The two toned pants were a bit more of a challenge because they were supposed to be snug and the materials I chose did not stretch. I took some spandex pants that were designed to wear under football gear (I think) and I traced out the pieces onto muslin for a test run, putting it on and pinning and adjusting as needed. When choosing the real materials I had a hard time finding the right green, something that was bright and strong, but still…rough looking. I found that upholstery fabric fit the requirements. It is strong and thick and just outside of every day notice that it doesn’t look like just regular material. And for the outside I used a pleather with a fleece lining, I thought that with the thicker types of material it will be less likely to wrinkle and would want to maintain its shape over the various complex curves of my legs and knees.  I drew a line down the practice pants where I wanted the two fabrics to meet and measured the two halves and MADE SURE TO ADD NEW SEAM ALLOWANCES. I started big and gave myself 3/4in more than I needed so I could take it in slowly, leaving all the previous stiches on incase I needed to back up and loosen them at all. Which I did. A few times. I put the buttons for the pants along a reinforced seam between the pleather and couch fabric near my hip bone. The last pieces of the pants were some buttons for suspenders to keep them from falling down and stirrups to keep the legs from bunching up while walking.

Next was the …leather breastplate? This one was tricky because making a paper or fabric pattern doesn’t work that well when your final material is 1/2in thick and doesn’t stretch. I had lots of trouble getting the foam in the shape I wanted it to. I tried to make patterns and after the first attempt I learned to cut them around at least an inch bigger on every edge and slowly trim everything down. There were a few weak points where the vest joined, particularly under the arms and on the back under the collar where I had to cut out a long upside down “V” to fit the flying fin sleeve in. Adding a 1in wide and 1/4in thick rectangle of foam over the seam on the inside increased the strength immensely. Putting the collar on was a bit odd, the collar stay pattern I found online easily but I had to cut out the correct angle on the vest for the it to sit right and not push against my throat.

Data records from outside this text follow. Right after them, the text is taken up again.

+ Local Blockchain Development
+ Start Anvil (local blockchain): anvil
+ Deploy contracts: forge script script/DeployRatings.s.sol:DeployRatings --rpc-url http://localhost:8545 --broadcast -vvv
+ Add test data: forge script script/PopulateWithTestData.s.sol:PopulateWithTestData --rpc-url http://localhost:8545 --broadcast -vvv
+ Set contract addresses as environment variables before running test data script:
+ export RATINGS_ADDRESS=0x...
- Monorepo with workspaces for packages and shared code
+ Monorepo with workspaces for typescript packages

On the back of the chest armor (for the extendable fin sleeve I) rounded out  a strip of floor mat and covered that in two layers of 1/8 craft foam and used a razor blade to slice an opening into the top. Mounted that on some foam that was bigger than the upside down “V” on the back of the armor and contact cemented the thing on, using hot glue to get the edges to it wouldn’t have a chance to pull up. At this time the vest construction was complete but the foam was still nice and neat. While the 1/2inch thickness is great for durability and cartoonish look it was also thick enough to keep its own shape, which did not look like leather shaped to someone’s body. I took the heat gun and worked the foam, using my hand to push out from the inside of the vest front and back, flaring out the arm holes to make it look like it’s been well used and broken in, and then just kneading and stretching any area that looked too straight and clean. For the fake seams on the edges of the vest I taped off 1/4in with masking tape and used a fiber sanding bit for my rotary tool and sanded down the inside edge of the tape to create a raised seam, then cleaned it up and rounded the edges after removing the tape. At first I molded some rivets out of Worbla and used those to attach the leather belts and buckles by bending over the tail on the inside of the vest. I later had to tear out all the rivets because I decided to rebuild the chest piece completely (I had an extra few days before the con) and then used wooden pegs with rounded edges that I hot glued in on the new armor. Speaking of belts and buckles, I forgot to say that the belts were found at thrift stores and I cold forged (beat with a hammer) the D-rings and clasps out of aluminum round stock and made the red dragon symbol from Worbla. Paint was the same as the black on the helmet; Folk Art acrylic pearlescent white, satin black, and satin brown. I took a 1.5in brush and went to town, painting a base coat of black covering 75% of the vest and then covered the rest with brown then back over that with black and more brown and then mixed brown and black then some pearlescent white (the stuff is super thin so it doesn’t show much). Then more black till I remembered I needed to paint other pieces, so I stopped.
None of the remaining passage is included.